## PROBLEM TO SOLVE
Copy out every line in the entries below that includes "kit은".

Segment Start: LISTED ENTRIES

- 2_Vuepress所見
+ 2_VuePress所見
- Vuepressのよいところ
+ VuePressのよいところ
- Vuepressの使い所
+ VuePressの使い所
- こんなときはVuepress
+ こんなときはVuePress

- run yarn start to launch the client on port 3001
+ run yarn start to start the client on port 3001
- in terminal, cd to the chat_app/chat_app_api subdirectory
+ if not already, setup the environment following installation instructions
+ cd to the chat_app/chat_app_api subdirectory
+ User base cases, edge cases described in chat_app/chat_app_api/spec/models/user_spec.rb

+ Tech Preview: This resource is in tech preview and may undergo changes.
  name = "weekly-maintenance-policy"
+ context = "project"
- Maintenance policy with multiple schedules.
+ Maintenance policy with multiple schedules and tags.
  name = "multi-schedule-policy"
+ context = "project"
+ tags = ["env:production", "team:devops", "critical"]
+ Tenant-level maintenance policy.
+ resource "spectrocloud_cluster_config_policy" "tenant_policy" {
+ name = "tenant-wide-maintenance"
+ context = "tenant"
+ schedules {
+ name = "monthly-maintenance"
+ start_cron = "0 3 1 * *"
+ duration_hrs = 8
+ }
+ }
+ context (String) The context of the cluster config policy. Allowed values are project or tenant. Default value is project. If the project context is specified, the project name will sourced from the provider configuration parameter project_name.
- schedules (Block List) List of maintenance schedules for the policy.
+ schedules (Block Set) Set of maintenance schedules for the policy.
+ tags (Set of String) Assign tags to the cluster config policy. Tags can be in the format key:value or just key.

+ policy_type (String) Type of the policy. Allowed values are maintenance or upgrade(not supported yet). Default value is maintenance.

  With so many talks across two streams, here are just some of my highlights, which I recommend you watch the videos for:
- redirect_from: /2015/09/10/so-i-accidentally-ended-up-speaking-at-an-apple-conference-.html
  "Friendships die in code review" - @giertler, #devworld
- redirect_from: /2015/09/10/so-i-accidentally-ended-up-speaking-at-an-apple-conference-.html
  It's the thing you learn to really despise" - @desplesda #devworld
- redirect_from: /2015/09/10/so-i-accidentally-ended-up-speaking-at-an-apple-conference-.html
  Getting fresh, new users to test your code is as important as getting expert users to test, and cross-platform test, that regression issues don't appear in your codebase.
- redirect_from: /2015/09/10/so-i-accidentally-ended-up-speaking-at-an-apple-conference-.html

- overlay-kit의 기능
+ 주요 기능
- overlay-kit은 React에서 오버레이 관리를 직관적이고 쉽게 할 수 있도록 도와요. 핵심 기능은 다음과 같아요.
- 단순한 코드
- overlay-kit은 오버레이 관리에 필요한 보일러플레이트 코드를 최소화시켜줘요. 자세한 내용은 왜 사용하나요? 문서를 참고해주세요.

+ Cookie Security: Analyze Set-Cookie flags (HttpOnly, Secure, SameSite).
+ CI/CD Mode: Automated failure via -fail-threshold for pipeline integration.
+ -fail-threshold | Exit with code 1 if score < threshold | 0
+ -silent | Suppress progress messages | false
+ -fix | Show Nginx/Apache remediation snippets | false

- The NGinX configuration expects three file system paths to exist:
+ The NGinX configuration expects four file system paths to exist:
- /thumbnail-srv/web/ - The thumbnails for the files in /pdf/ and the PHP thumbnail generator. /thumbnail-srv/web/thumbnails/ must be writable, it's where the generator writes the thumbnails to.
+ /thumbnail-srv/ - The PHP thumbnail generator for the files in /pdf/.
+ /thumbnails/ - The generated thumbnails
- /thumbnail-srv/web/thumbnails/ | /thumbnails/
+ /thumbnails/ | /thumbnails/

Segment End: LISTED ENTRIES

## RESPONSE TO THIS EXERCISE
- overlay-kit은 React에서 오버레이 관리를 직관적이고 쉽게 할 수 있도록 도와요. 핵심 기능은 다음과 같아요.
- overlay-kit은 오버레이 관리에 필요한 보일러플레이트 코드를 최소화시켜줘요. 자세한 내용은 왜 사용하나요? 문서를 참고해주세요.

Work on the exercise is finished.